Abstract:Despite the remarkable success of deep learning systems over the last decade, a key difference still remains between neural network and human decision-making: As humans, we cannot only form a decision on the spot, but also ponder, revisiting an initial guess from different angles, distilling relevant information, arriving at a better decision. Here, we propose RecycleNet, a latent feature recycling method, instilling the pondering capability for neural networks to refine initial decisions over a number of recycling steps, where outputs are fed back into earlier network layers in an iterative fashion. This approach makes minimal assumptions about the neural network architecture and thus can be implemented in a wide variety of contexts.

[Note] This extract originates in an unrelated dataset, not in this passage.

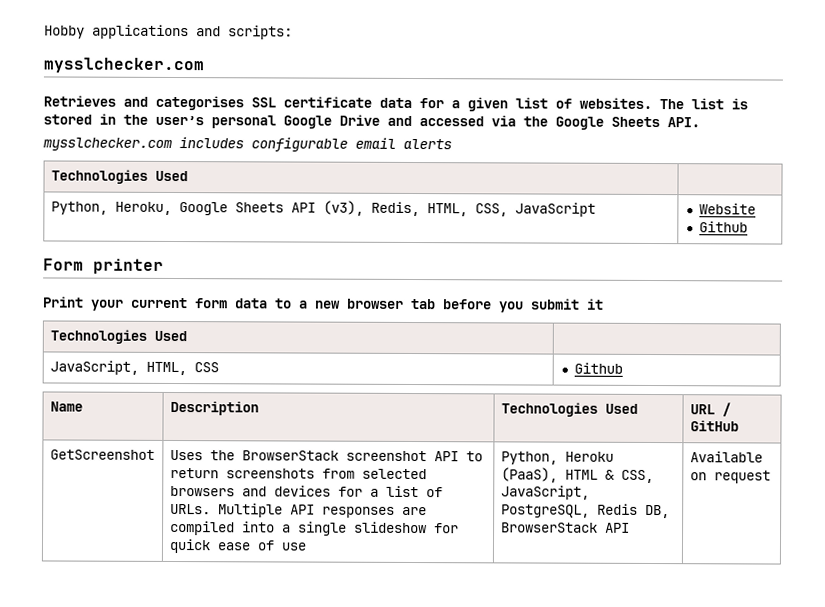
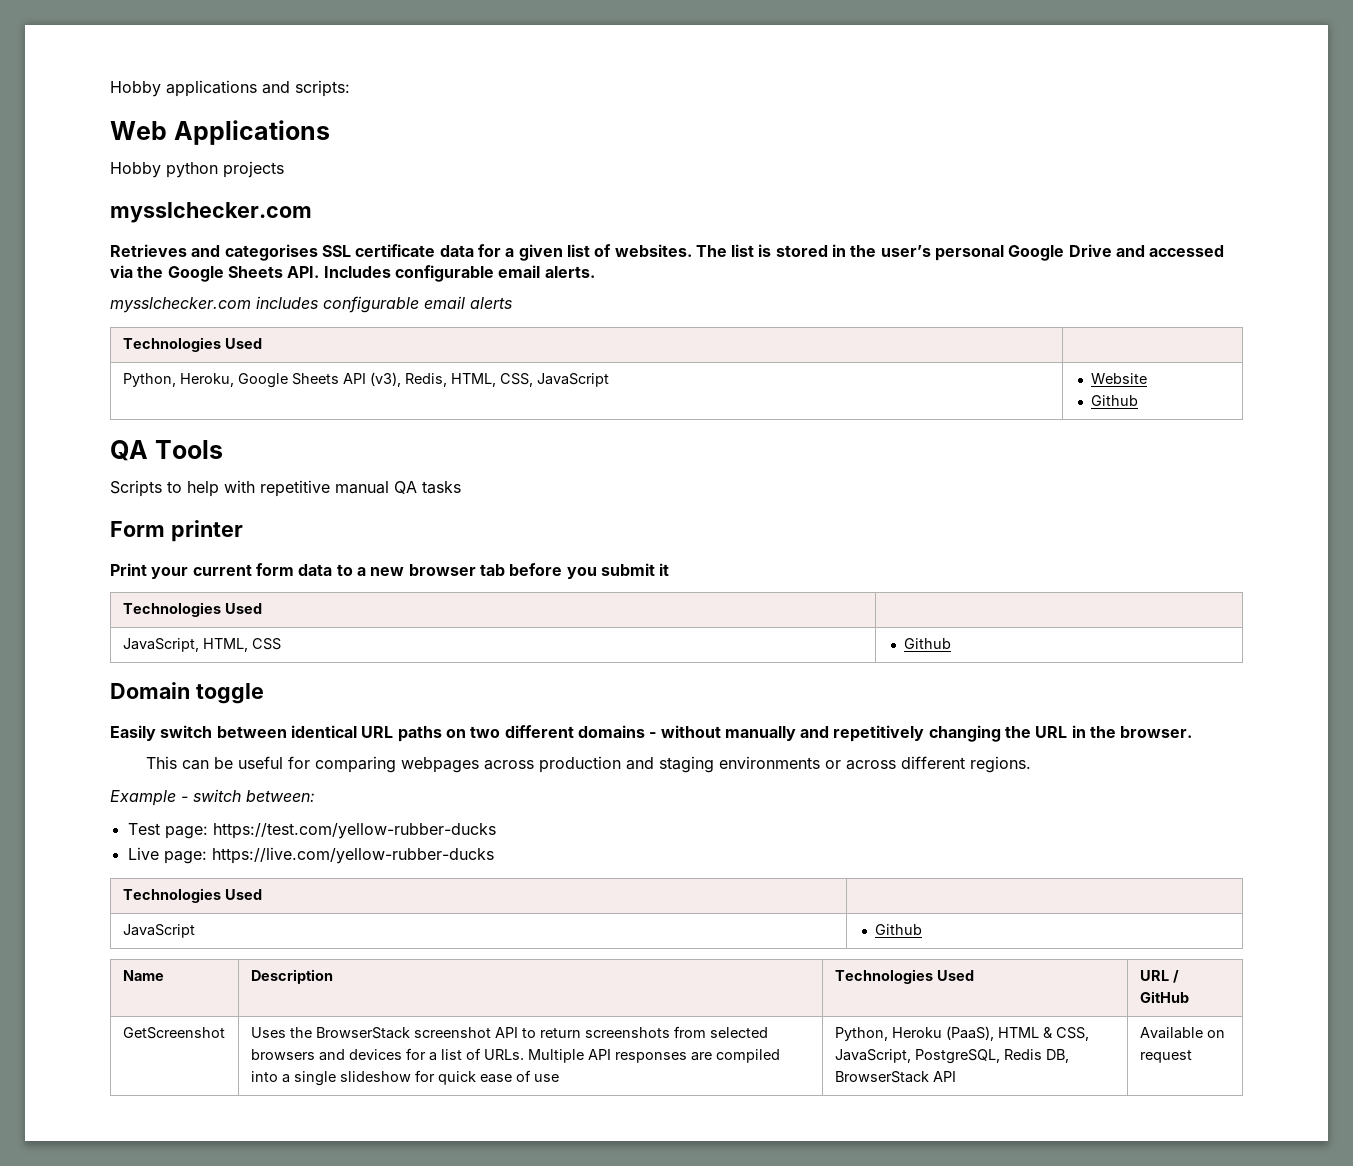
(293, 32) none -> [110,120,330,145] [110,161,284,178] // Web Applications // Hobby python projects
(700, 122) none -> [323,265,595,282] Includes configurable email alerts.
(749, 227) none -> [110,440,223,461] [110,480,461,497] // QA Tools // Scripts to help with repetitive manual QA tasks
(624, 368) none -> [110,682,264,704] [110,725,1193,742] [146,756,1032,773] [110,789,315,806] [127,823,496,839] [127,847,494,864] [122,888,262,903] [122,924,195,938] [874,924,922,935] // Domain toggle // Easily switch between identical URL paths on two different domains - without manually and repetitively changing the URL in the browser. // This can be useful for comparing webpages across production and staging environments or across different regions. // Example - switch between: // Test page: https://test.com/yellow-rubber-ducks // Live page: https://live.com/yellow-rubber-ducks // Technologies Used | // JavaScript | Github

Using medical image segmentation as the evaluation environment, we show that latent feature recycling enables the network to iteratively refine initial predictions even beyond the iterations seen during training, converging towards an improved decision. We evaluate this across a variety of segmentation benchmarks and show consistent improvements even compared with top-performing segmentation methods. This allows trading increased computation time for improved performance, which can be beneficial, especially for safety-critical applications.